TASK INSTRUCTIONS. Extract every entry word for word. Skip the pictures.

** Opening RECORDED DATA block **

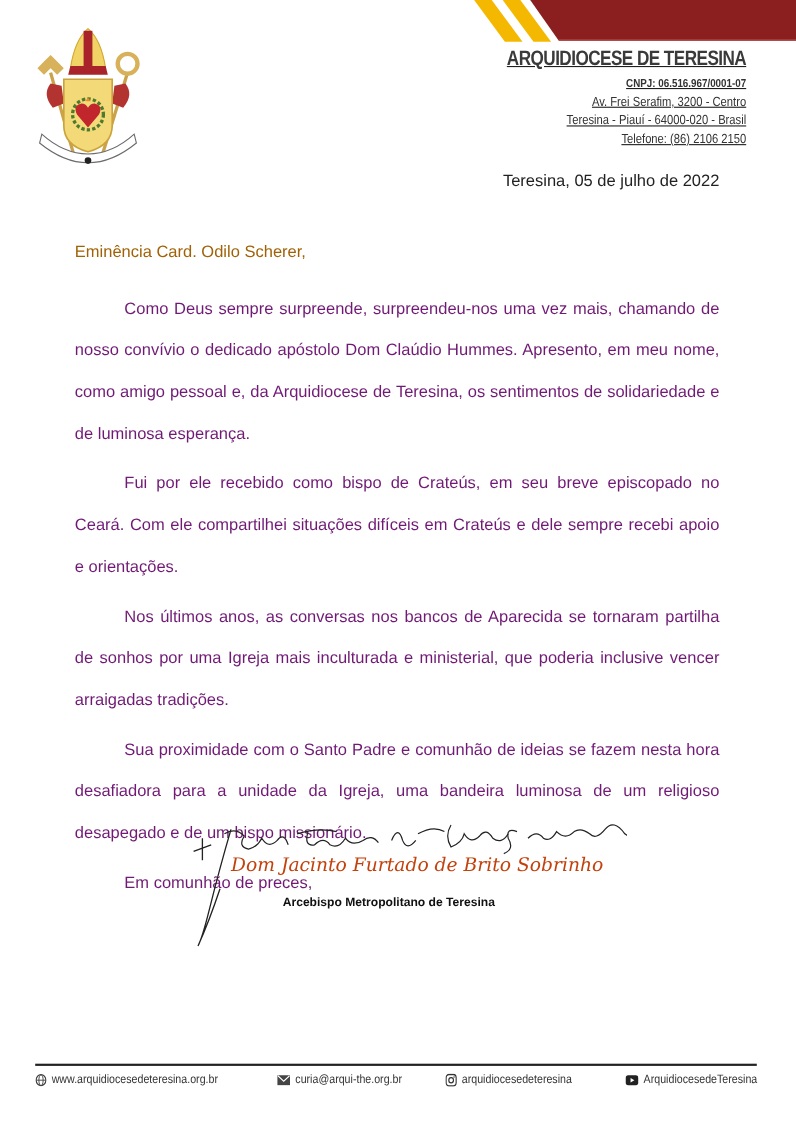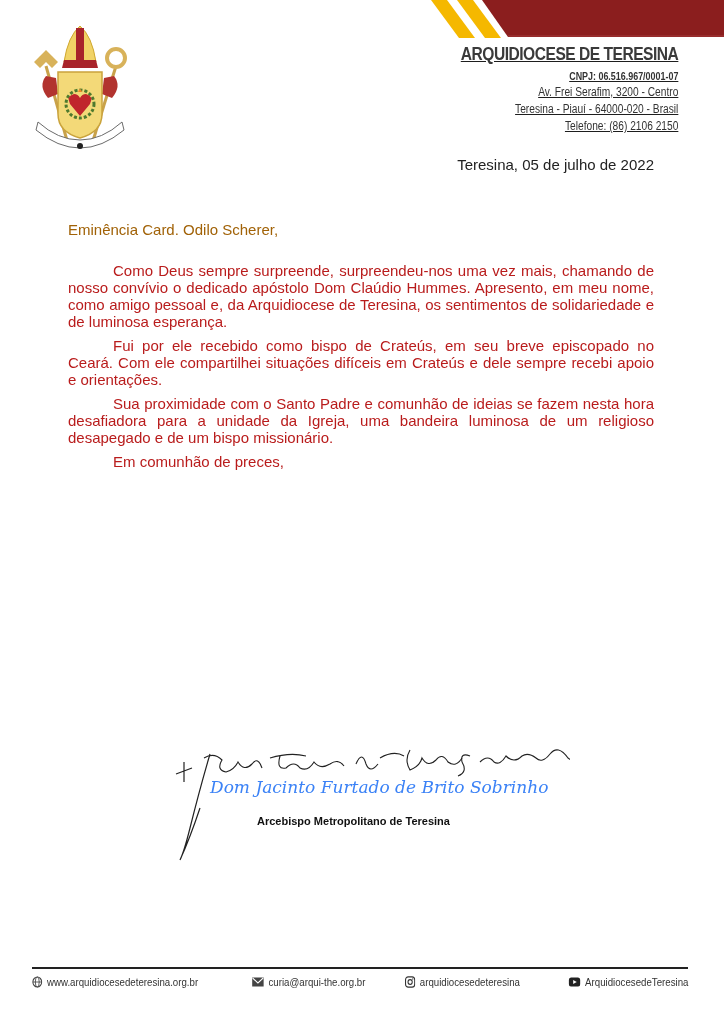--- a/index.html
+++ b/index.html
@@ -18,7 +18,7 @@
 
   .salutation { position: absolute; left: 68px; top: 221px; font-size: 15px; color: #a16207; }
 
-  .letter-body { position: absolute; left: 68px; top: 262px; width: 586px; font-size: 15px; line-height: 17px; color: #b91c1c; }
+  .letter-body { position: absolute; left: 68px; top: 262px; width: 586px; font-size: 15px; line-height: 38px; color: #701a75; }
   .letter-body p { margin: 0 0 7px 0; text-indent: 45px; text-align: justify; }
   .letter-body p.last-line-only { text-align: left; }
 

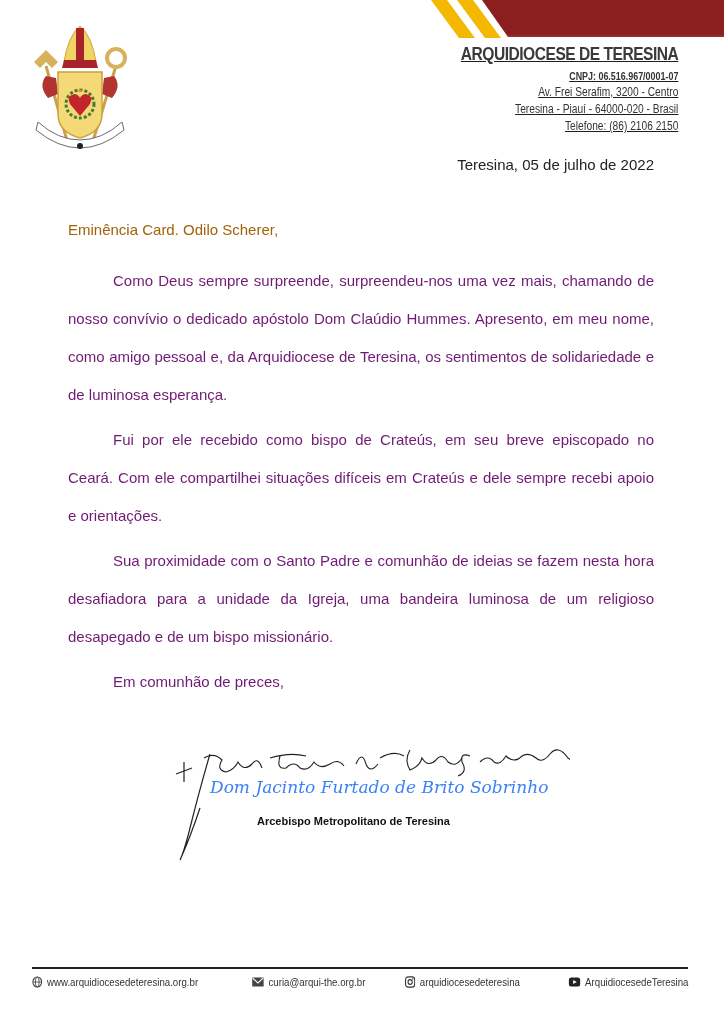--- a/index.html
+++ b/index.html
@@ -85,6 +85,7 @@
 <div class="letter-body">
   <p>Como Deus sempre surpreende, surpreendeu-nos uma vez mais, chamando de nosso convívio o dedicado apóstolo Dom Claúdio Hummes. Apresento, em meu nome, como amigo pessoal e, da Arquidiocese de Teresina, os sentimentos de solidariedade e de luminosa esperança.</p>
   <p>Fui por ele recebido como bispo de Crateús, em seu breve episcopado no Ceará. Com ele compartilhei situações difíceis em Crateús e dele sempre recebi apoio e orientações.</p>
+  <p>Nos últimos anos, as conversas nos bancos de Aparecida se tornaram partilha de sonhos por uma Igreja mais inculturada e ministerial, que poderia inclusive vencer arraigadas tradições.</p>
   <p>Sua proximidade com o Santo Padre e comunhão de ideias se fazem nesta hora desafiadora para a unidade da Igreja, uma bandeira luminosa de um religioso desapegado e de um bispo missionário.</p>
   <p class="last-line-only">Em comunhão de preces,</p>
 </div>

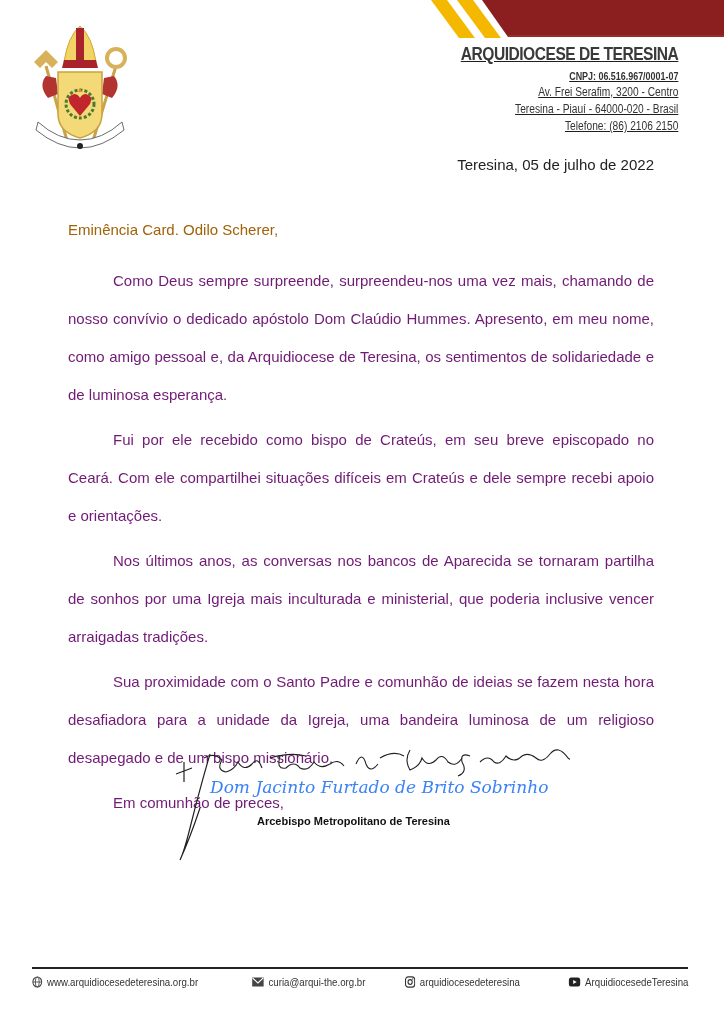--- a/index.html
+++ b/index.html
@@ -24,7 +24,7 @@
 
   .signature { position: absolute; left: 170px; top: 748px; width: 400px; height: 120px; }
   .sig-scribble { position: absolute; left: 0; top: 0; }
-  .sig-name { position: absolute; left: 40px; top: 29px; font-family: "DejaVu Serif", serif; font-style: italic; font-size: 17px; color: #3b82f6; white-space: nowrap; }
+  .sig-name { position: absolute; left: 40px; top: 29px; font-family: "DejaVu Serif", serif; font-style: italic; font-size: 17px; color: #c2410c; white-space: nowrap; }
   .sig-role { position: absolute; left: 87px; top: 67px; font-weight: bold; font-size: 11px; color: #111; white-space: nowrap; }
 
   .footer-rule { position: absolute; left: 32px; top: 967px; width: 656px; height: 2px; background: #222; }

** Closing RECORDED DATA block **

EXPECTED OUTPUT.
--- a/index.html
+++ b/index.html
@@ -18,7 +18,7 @@
 
   .salutation { position: absolute; left: 68px; top: 221px; font-size: 15px; color: #a16207; }
 
-  .letter-body { position: absolute; left: 68px; top: 262px; width: 586px; font-size: 15px; line-height: 17px; color: #b91c1c; }
+  .letter-body { position: absolute; left: 68px; top: 262px; width: 586px; font-size: 15px; line-height: 38px; color: #701a75; }
   .letter-body p { margin: 0 0 7px 0; text-indent: 45px; text-align: justify; }
   .letter-body p.last-line-only { text-align: left; }
 

--- a/index.html
+++ b/index.html
@@ -85,6 +85,7 @@
 <div class="letter-body">
   <p>Como Deus sempre surpreende, surpreendeu-nos uma vez mais, chamando de nosso convívio o dedicado apóstolo Dom Claúdio Hummes. Apresento, em meu nome, como amigo pessoal e, da Arquidiocese de Teresina, os sentimentos de solidariedade e de luminosa esperança.</p>
   <p>Fui por ele recebido como bispo de Crateús, em seu breve episcopado no Ceará. Com ele compartilhei situações difíceis em Crateús e dele sempre recebi apoio e orientações.</p>
+  <p>Nos últimos anos, as conversas nos bancos de Aparecida se tornaram partilha de sonhos por uma Igreja mais inculturada e ministerial, que poderia inclusive vencer arraigadas tradições.</p>
   <p>Sua proximidade com o Santo Padre e comunhão de ideias se fazem nesta hora desafiadora para a unidade da Igreja, uma bandeira luminosa de um religioso desapegado e de um bispo missionário.</p>
   <p class="last-line-only">Em comunhão de preces,</p>
 </div>

--- a/index.html
+++ b/index.html
@@ -24,7 +24,7 @@
 
   .signature { position: absolute; left: 170px; top: 748px; width: 400px; height: 120px; }
   .sig-scribble { position: absolute; left: 0; top: 0; }
-  .sig-name { position: absolute; left: 40px; top: 29px; font-family: "DejaVu Serif", serif; font-style: italic; font-size: 17px; color: #3b82f6; white-space: nowrap; }
+  .sig-name { position: absolute; left: 40px; top: 29px; font-family: "DejaVu Serif", serif; font-style: italic; font-size: 17px; color: #c2410c; white-space: nowrap; }
   .sig-role { position: absolute; left: 87px; top: 67px; font-weight: bold; font-size: 11px; color: #111; white-space: nowrap; }
 
   .footer-rule { position: absolute; left: 32px; top: 967px; width: 656px; height: 2px; background: #222; }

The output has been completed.